Motto:
Nie kochaliśmy Sojuza za to czym był
Tylko za to czym mógł się stać.
Spójrzmy na sprawę racjonalnie.
Największe mocarstwo świata (po za USA)
Posiadające broń atomową
Ogromną armię.
Kontrolującą połowę planety
Rozpada się bez jednego wystrzału.
Moim zdaniem nawet ludzie w centrum władzy ZSRR przestali wierzyć, że ZSRR może się stać tym czym obiecywał komunizm.
dowiódł wyższości kapitalizmu nad socjalizmem tj.

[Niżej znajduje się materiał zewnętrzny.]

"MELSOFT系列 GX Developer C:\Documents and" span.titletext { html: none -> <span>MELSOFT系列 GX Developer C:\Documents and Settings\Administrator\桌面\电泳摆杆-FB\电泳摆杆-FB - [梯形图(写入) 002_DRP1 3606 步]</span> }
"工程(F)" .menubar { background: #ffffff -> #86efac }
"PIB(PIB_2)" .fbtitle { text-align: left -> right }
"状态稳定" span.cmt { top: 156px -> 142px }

Oskar Kolberger znany przed wojenny etnograf prowadził badania zwyczajów wiejskich m.in. na koloniach dla dzieci chłopskich. Obserwując zabawy dzieci ze wsi wyłapywał te którymi różniły się one od swoich rówieśników z miasta.

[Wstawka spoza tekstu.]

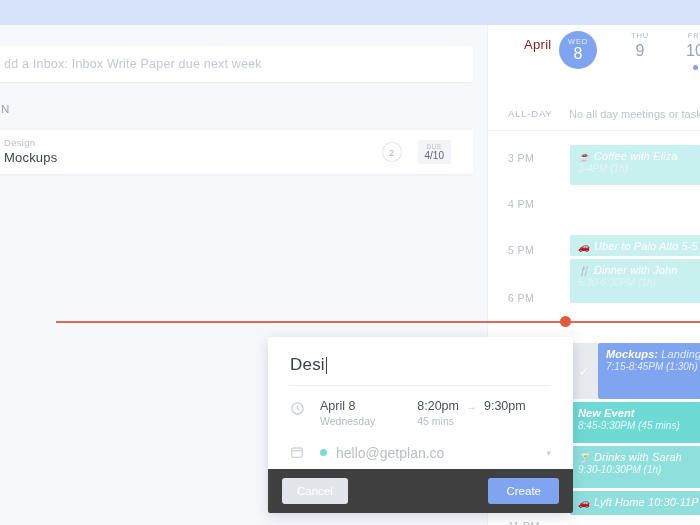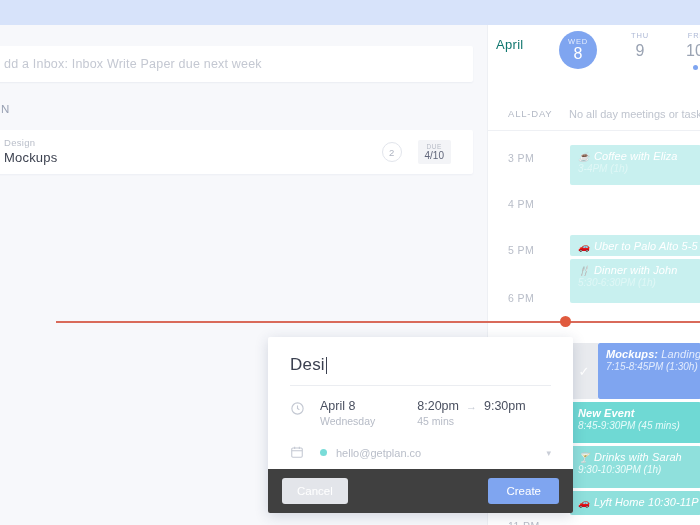"April" .cal-month { color: #0f766e -> #7f1d1d; left: 8px -> 36px }
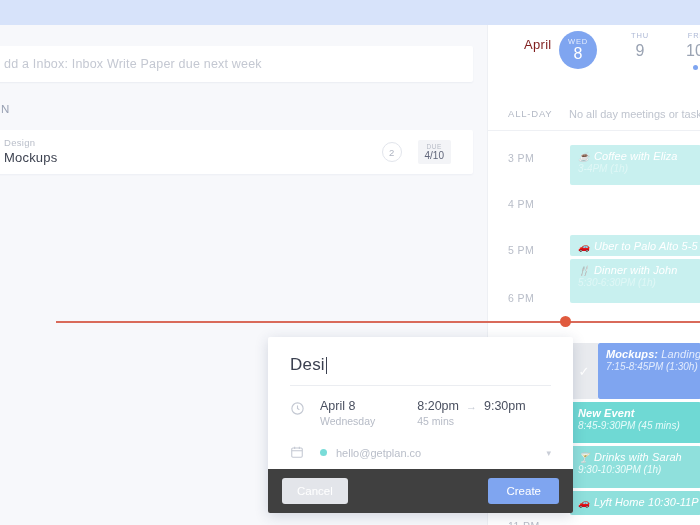"hello@getplan.co" .cal-email { font-size: 11px -> 14px }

Jedną z nich był tzw. rowerek tj. jedno dziecko leży na plecach i robi rowerek nóżkami a drugie dziecko ustala tępo tj. kiedy dziecko kręci nogami z całych śił drugie dziecko zagrzewa go do wysiłku słowami: dla siebie robisz dla siebie po zmianie tępa na bardzo wolne, dziecko motywujące zachęca do wolnego rowerka słowami: dla pana robisz dla pana. Jest to ewidentna pozostałość po pańszczyźnie ale czy aż tak bardzo różni się od socjalizmu/komuznimu? Czy rolnicy z PGR pracowali tak samo wydajnie jaki ich prywatni koledzy. Czy gdybyś miał własną firmę też byś z niej wynosił wszystko co się da?
Po prostu komunizm był mniej efektywny ekonomicznie tj. robiło się nie dla Pana jak w pańszczyźnie tylko dla Partii zgodnie z zasadą: Czy się stoi czy się leży.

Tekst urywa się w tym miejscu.